The Heels were operating faster than the Jackets were reacting.
“It was just us missing tackles and lining up wrong,” said senior safety Jamal Golden. “They were moving fast, so we just have to get lined up and execute. We were in place to make plays. We have just got to make tackles.”
The Jackets did not foresee the Tar Heels’ go-ahead score, a 37-yard touchdown pass from wide receiver Quinshad Davis to Williams. That gave UNC a 31-28 lead with 11:25 left in the game.
Williams gave the ball first to tailback T.J. Logan, who swept left. He tossed to Davis, who was reversing from left to right as Williams ran uncovered out to the same side.
It was an easy pass, catch and score – the third time Davis has thrown a touchdown pass to Williams.
“I think sometimes they caught us a little off guard or the play they ran was something we were not prepared for or did not see coming,” Freeman said.
Golden said the Jackets should not have been out of position.

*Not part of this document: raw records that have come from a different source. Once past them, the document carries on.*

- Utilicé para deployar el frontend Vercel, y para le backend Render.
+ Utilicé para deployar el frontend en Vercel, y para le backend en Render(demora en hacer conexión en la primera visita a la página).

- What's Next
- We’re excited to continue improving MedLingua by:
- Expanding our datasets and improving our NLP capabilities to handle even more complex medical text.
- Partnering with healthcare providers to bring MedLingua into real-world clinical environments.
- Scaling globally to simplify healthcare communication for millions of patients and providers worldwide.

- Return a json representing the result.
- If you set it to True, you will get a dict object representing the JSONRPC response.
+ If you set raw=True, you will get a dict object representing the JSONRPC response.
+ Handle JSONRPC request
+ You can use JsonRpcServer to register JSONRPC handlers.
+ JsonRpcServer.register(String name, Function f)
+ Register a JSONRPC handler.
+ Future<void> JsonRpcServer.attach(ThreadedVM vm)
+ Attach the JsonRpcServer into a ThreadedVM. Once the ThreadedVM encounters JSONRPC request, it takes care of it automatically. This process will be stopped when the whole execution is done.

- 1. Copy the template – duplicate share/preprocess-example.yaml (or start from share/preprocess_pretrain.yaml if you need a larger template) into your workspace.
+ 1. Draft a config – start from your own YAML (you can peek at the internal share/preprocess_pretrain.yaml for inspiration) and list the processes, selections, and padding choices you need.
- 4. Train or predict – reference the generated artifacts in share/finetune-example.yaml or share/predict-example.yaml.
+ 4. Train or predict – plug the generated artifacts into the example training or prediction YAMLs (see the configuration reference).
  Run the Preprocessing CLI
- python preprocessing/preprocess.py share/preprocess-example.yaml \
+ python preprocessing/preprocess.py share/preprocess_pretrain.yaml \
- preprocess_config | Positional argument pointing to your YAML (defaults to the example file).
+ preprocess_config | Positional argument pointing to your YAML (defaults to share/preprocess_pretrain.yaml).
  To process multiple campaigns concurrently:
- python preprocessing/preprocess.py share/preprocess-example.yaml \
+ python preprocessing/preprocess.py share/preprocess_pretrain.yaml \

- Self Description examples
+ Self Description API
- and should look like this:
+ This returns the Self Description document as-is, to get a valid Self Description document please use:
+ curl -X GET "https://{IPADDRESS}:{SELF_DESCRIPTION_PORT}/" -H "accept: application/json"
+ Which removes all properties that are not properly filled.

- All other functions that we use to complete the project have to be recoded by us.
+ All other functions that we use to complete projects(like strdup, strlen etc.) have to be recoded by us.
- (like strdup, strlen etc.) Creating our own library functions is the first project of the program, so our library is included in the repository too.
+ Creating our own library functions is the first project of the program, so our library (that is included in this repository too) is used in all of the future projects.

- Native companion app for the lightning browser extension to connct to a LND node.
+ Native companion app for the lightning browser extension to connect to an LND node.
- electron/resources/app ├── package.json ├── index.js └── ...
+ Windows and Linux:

“We had not seen it on film, but we knew they were a gimmick team,” he said. “They run reverses and everything. They just threw a pass off of it. It is just something that we have got to see, and we’ve got to make a play.”
Tech’s offense, meanwhile, was slowing down.
The Jackets converted their first three third downs, all in the first quarter, and their first three fourth downs through the early third.
They were good on 2-of-11 third downs to close out the game, though, and misfired on their last two fourth down tries in falling 38-31 to North Carolina.
“Obviously, they made some adjustments,” Braun said. “I think we were really rolling at first, and it’s hard to say what happened, but I definitely think the hurry-up made a little bit of difference [early].”